È successo nell’area attigua al cantiere del nuovo plesso ospedaliero di Biancavilla. La vicenda è stata raccontata dall’emittente Video Star.

Il protagonista dell’episodio: «Io sono riuscito a scappare, appena ho visto il branco di randagi, ma il mio cane non ce l’ha fatta. Non c’è stato nulla da fare. Teniamo conto che tra una settimana comincia la scuola, questo è un posto frequentato da bambini e persone che vengono a fare fisioterapia nella vicina struttura sanitaria e siamo a due passi dall’ospedale. Come dobbiamo comportarci di fronte a questo problema? Il branco di cani staziona qui, difficilmente va via, probabilmente perché attratto dai bidoni della spazzatura. Abbiamo segnalato la cosa ai vigili urbani e al sindaco, tutto protocollato: aspettiamo che si facciano sentire».

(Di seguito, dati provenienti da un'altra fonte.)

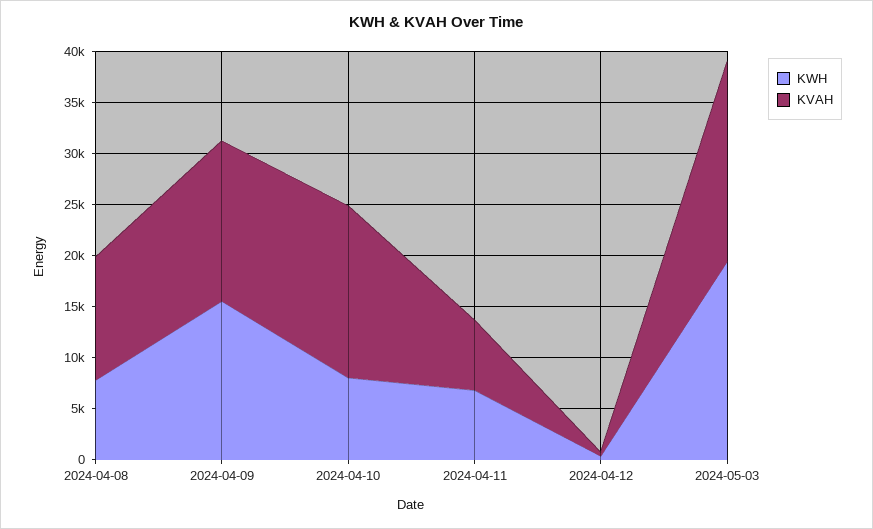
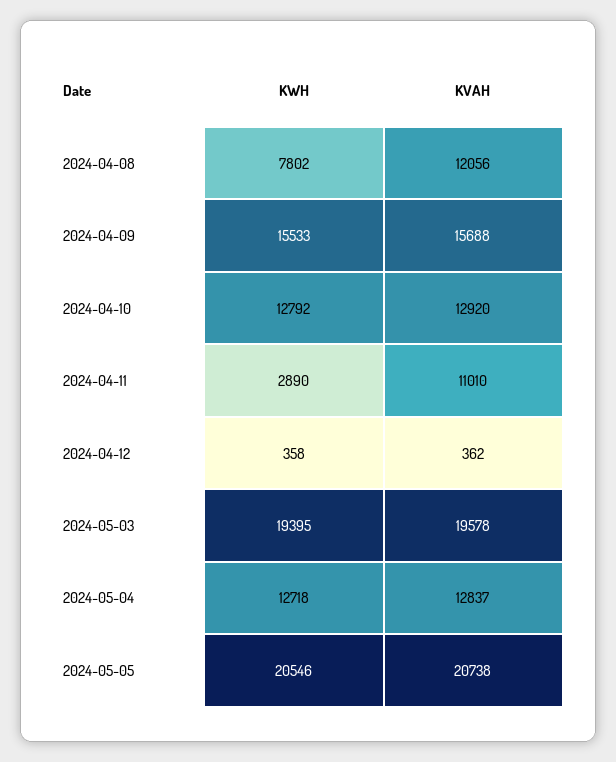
KWH, 2024-04-10: 8000 -> 12792
KVAH, 2024-04-10: 17000 -> 12920
KWH, 2024-04-11: 7000 -> 2890
KVAH, 2024-04-11: 7000 -> 11010
KWH, 2024-05-04: none -> 12718
KVAH, 2024-05-04: none -> 12837
KWH, 2024-05-05: none -> 20546
KVAH, 2024-05-05: none -> 20738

Resta la tristezza per il povero animale sbranato. E pensare che era stato trovato e salvato in autostrada. Era stato adottato da una famiglia affettuosa. Poi, l’atroce destino.

E su Facebook, c’è chi esprime preoccupazione: «Tutte le sere per me è un problema ritirarmi perché si mettono sempre almeno 10 cani nella rotonda dell’ospedale ed è l’unica strada che posso fare per ritornare a casa». Aggiunge un altro utente: «Nella mia zona, a causa dei cani randagi, ho visto squartare il gatto della mia vicina. Una cosa impressionante vedere come due cani hanno ucciso quel povero gatto. E se avessero attaccato un bambino?». Un altro ancora scrive sconfortato: «Più di un anno fa ho scritto al sindaco a proposito di questo argomento, non ho avuto risposta».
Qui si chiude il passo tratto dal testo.